What the task asks →
For each line below, check for "list"; give only the total of lines where it occurs.

Code change snippets →
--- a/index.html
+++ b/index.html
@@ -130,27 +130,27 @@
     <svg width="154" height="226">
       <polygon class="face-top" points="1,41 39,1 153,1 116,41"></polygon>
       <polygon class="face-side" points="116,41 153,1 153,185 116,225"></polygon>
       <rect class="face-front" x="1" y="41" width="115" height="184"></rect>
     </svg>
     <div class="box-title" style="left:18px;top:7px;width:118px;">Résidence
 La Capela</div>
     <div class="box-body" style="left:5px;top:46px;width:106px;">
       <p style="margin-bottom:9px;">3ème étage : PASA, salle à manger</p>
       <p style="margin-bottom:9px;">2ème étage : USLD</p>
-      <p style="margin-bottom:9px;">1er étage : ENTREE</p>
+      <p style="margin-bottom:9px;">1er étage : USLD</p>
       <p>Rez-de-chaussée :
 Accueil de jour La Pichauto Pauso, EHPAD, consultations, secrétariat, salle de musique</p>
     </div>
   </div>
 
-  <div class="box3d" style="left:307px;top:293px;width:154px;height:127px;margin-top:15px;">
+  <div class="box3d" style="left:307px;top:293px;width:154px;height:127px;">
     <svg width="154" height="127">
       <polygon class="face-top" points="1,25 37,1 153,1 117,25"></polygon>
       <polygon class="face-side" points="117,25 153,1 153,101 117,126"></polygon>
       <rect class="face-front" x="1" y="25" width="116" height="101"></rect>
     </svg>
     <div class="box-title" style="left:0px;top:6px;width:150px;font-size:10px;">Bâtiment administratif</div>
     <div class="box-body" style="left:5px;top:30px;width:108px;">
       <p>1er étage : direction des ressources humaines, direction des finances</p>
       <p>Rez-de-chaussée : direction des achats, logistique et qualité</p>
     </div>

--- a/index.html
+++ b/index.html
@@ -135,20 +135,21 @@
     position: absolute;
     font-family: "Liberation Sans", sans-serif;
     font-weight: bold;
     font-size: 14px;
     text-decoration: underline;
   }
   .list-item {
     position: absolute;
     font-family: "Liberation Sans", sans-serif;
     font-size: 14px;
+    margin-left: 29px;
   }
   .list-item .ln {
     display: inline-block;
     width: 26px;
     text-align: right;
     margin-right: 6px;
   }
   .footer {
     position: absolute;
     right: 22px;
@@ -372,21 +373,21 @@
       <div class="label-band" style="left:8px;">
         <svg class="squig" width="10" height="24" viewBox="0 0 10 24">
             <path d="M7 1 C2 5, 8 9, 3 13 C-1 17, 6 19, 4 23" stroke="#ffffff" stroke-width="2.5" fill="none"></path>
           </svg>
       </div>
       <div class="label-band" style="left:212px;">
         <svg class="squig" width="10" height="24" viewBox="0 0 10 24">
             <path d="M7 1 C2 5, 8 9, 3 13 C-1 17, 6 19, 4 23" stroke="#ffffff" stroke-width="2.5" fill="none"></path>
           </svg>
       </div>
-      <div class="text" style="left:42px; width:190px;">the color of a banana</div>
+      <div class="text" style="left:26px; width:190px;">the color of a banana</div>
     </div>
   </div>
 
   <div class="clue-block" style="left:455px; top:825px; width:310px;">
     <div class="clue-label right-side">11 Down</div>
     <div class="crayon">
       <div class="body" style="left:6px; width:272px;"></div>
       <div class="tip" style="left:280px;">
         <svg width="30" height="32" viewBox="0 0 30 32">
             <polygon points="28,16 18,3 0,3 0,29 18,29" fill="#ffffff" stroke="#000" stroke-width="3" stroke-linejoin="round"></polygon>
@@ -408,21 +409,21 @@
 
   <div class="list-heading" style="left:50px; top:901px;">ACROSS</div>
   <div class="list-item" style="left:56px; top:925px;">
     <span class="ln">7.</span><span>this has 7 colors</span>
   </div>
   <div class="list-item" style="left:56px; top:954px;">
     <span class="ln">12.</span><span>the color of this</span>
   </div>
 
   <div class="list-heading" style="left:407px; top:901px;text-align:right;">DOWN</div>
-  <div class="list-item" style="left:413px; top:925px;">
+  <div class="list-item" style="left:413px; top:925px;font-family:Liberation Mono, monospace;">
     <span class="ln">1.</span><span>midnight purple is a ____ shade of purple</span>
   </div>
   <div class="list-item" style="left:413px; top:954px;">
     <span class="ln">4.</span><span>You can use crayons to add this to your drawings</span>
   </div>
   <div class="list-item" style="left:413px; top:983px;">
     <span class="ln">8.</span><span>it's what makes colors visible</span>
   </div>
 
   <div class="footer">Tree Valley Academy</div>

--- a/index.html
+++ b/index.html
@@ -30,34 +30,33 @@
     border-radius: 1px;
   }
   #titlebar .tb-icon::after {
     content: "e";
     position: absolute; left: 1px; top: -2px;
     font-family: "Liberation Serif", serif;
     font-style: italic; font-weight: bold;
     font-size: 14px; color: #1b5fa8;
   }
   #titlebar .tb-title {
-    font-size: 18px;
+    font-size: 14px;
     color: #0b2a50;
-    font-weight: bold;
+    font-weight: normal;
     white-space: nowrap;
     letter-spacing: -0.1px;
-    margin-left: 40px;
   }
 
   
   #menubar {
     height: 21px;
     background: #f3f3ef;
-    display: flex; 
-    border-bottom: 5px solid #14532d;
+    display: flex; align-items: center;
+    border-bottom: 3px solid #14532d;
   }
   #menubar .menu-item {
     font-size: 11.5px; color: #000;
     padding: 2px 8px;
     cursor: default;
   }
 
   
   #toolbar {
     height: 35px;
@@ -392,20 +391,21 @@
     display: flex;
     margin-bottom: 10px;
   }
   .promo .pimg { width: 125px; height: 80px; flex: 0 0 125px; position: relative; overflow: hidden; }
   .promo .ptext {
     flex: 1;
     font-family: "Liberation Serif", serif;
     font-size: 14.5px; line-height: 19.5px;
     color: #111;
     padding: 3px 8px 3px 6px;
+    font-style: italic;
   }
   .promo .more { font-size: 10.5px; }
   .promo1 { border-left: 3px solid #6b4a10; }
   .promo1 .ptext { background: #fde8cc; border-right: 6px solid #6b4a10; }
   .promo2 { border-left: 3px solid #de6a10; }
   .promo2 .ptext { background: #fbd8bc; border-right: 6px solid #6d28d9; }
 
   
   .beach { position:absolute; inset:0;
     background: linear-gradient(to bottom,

Result of the task →
10